DEAR JACK, - If you have ever amused yourself by comparing your own countrymen with the rest of the world, you will no doubt have found that the American is the most one-sided being on earth. If he is a man of business, he is a man of business and nothing more; his whole time, as well as his whole mind, is filled with his means of livelihood, and he cannot spare a moment for anything not connected with money-making. If he is a man of leisure, and, as rarely happens, has nothing to do, he consistently does, thinks, and accomplishes absolutely nothing. The idea of combining business and pleasure, or leisure and some rational occupation, never occurs to him.

I do not intend to bore you with philosophy, - with my peculiar views of the causes and effects of this state of things. I am only going to use this statement as an introduction to a warning lecture, which I sincerely hope that you will read. For a man's life cannot help being more or less evident in his appearance and his conversation; and a person whose existence is as deliberately monotonous as that of most of our compatriots will almost infallibly wear the same coat from morning till night, and talk nothing but shop. I have lately been reminded of this fact, in a rather disagreeable way, by meeting a certain number of college men. As I felt some interest in what was going on in Cambridge, I tried to talk with them upon the subject; and I found them, without exception, to be as one-sided as business men of fifty years' standing. Brown, who was something of an athlete, could tell me a little about the nine, and the crew, and that sort of thing; but there his information ended. Stiggs, a somewhat different character, confined his thoughts and his talk to recent philological discoveries, and to certain occult events in mediaeval history. And the one man who seemed to have a little general information turned out to be the editor of a paper, so that, after all, he was talking shop too.
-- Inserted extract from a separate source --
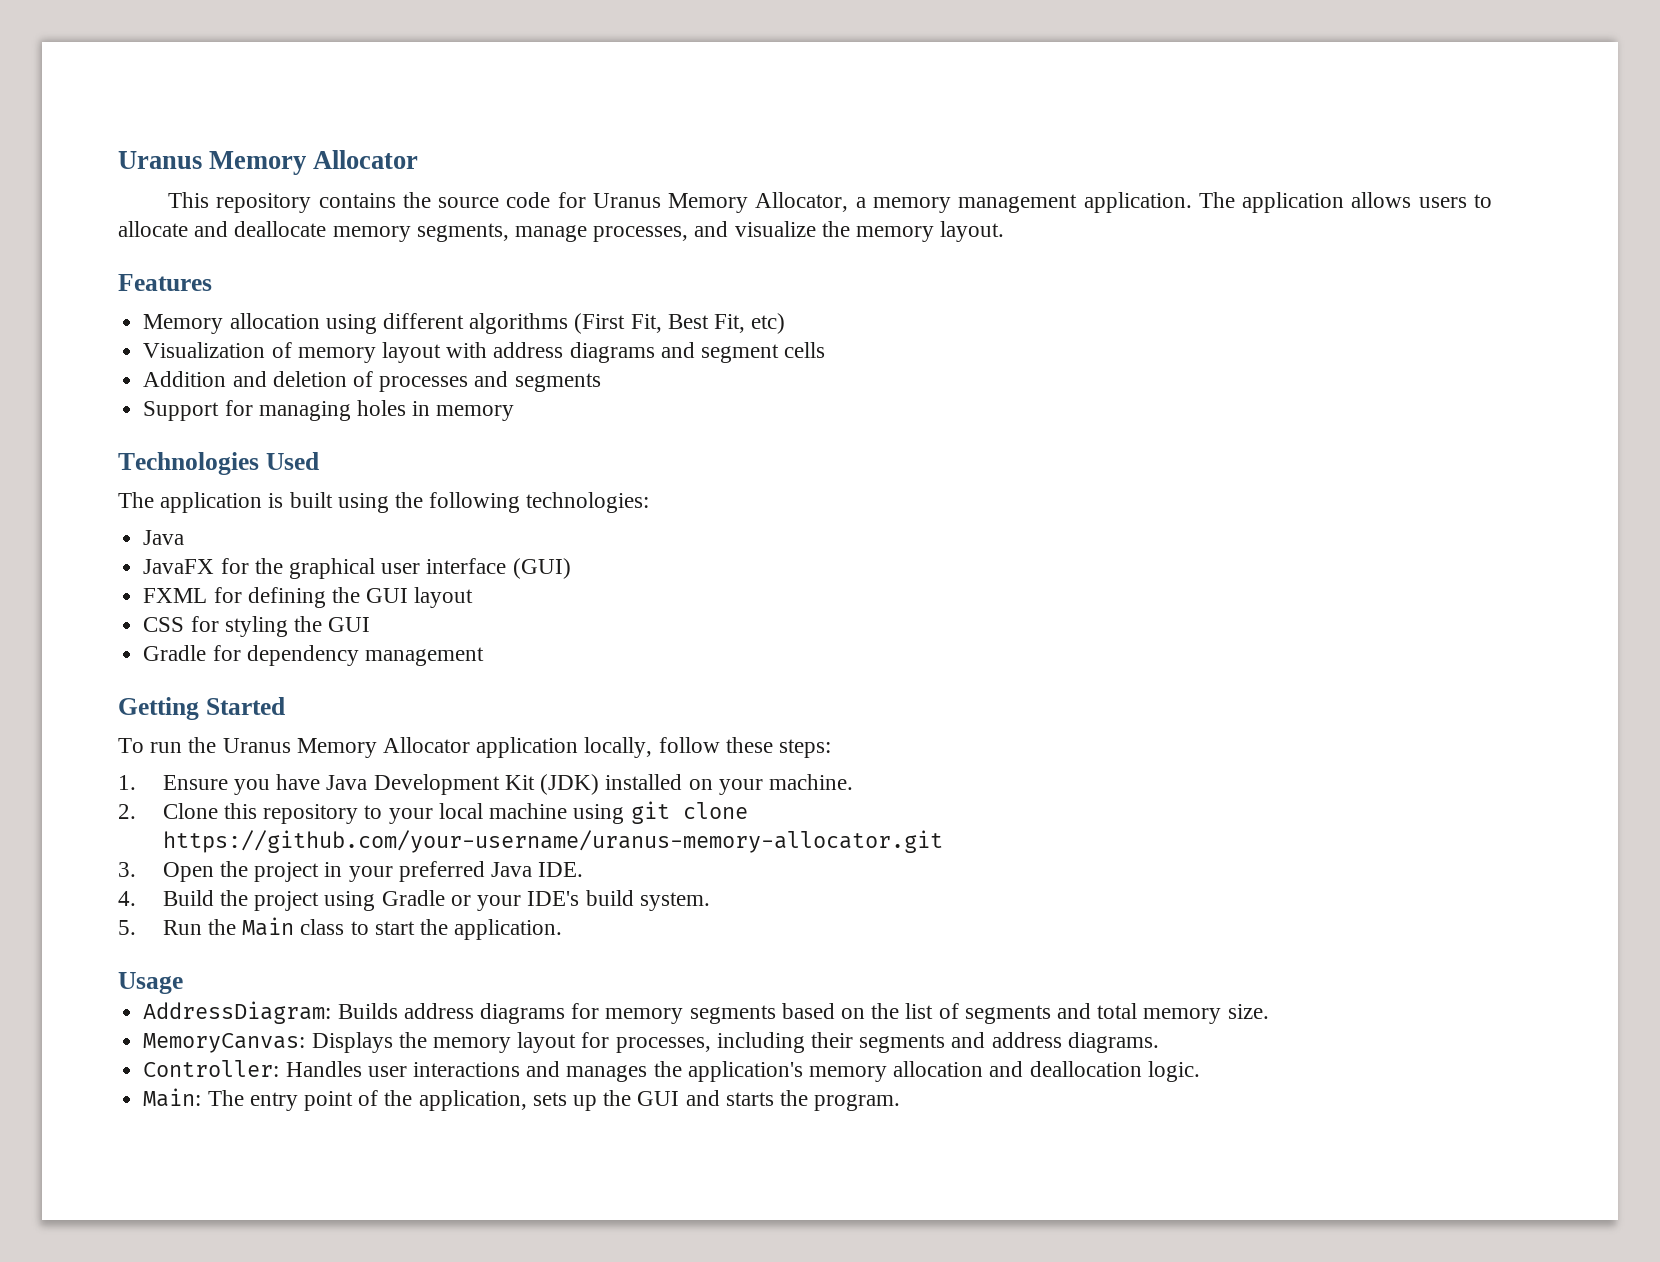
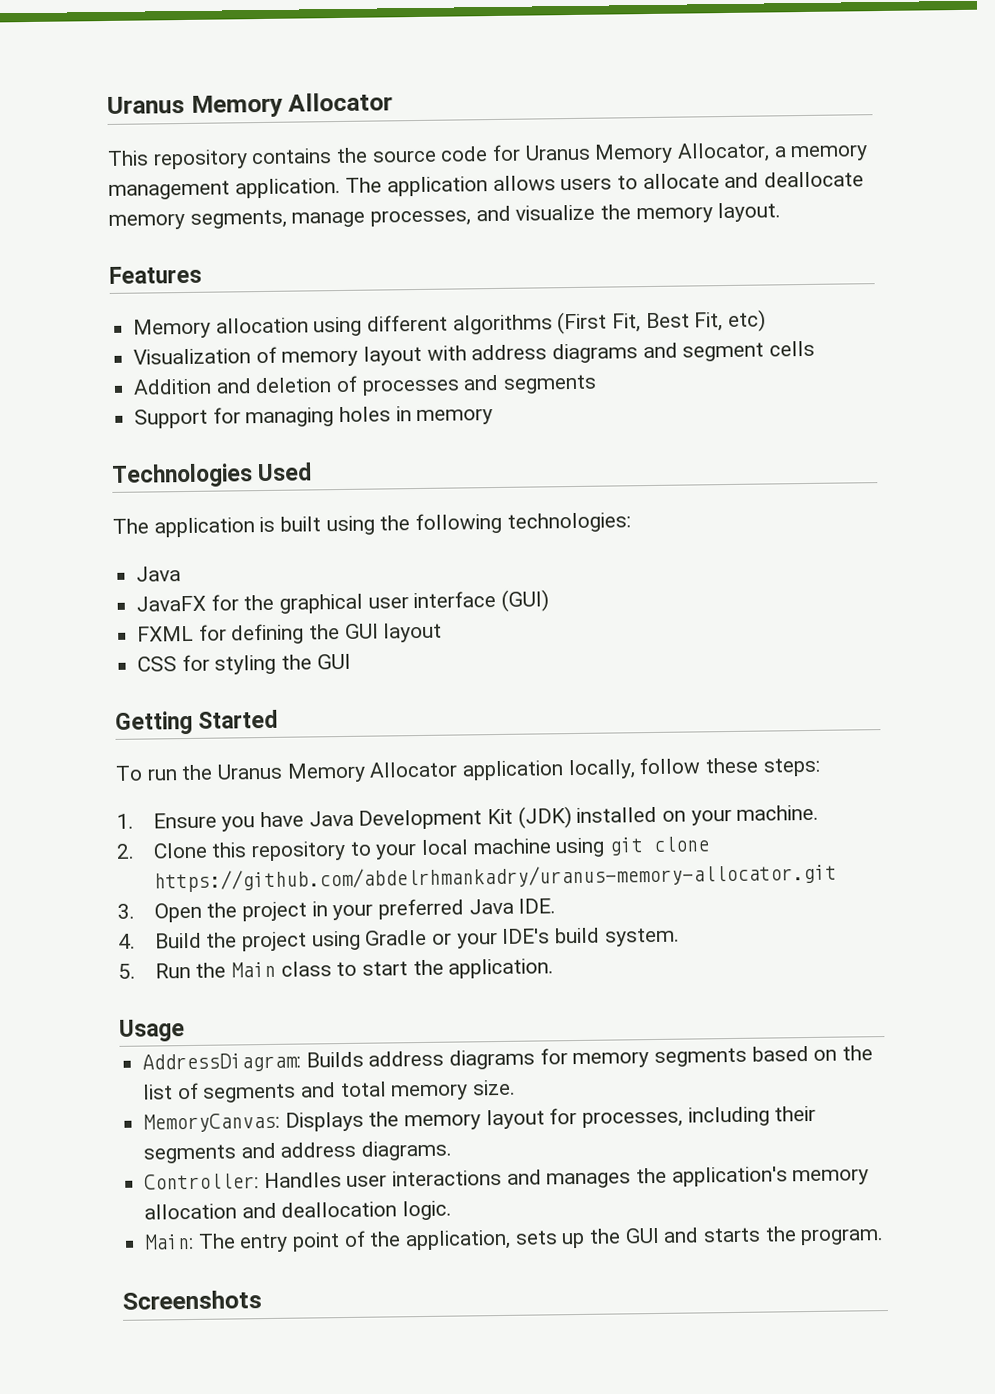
- Gradle for dependency management
- 2. Clone this repository to your local machine using git clone https://github.com/your-username/uranus-memory-allocator.git
+ 2. Clone this repository to your local machine using git clone https://github.com/abdelrhmankadry/uranus-memory-allocator.git
+ Screenshots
At the same time my powers of conversation were utterly insufficient to induce them to talk intelligently upon any subject that I could think of, other than college matters. And, as a matter of course, they resented the slightest difference of opinion, or, if they happened to be particularly amiable, they mercifully attributed it to the senile idiocy incident to my advanced years.

If I have not already impressed upon you the folly of expressing an idea, which is not absolutely demanded, in the least different from that which happens to be popular, let me do it now. You will at once be set down for either a bore or a fool, and you will find neither reputation to your advantage. You need not think with the rest of the world, but it does not pay to tell them that you don't.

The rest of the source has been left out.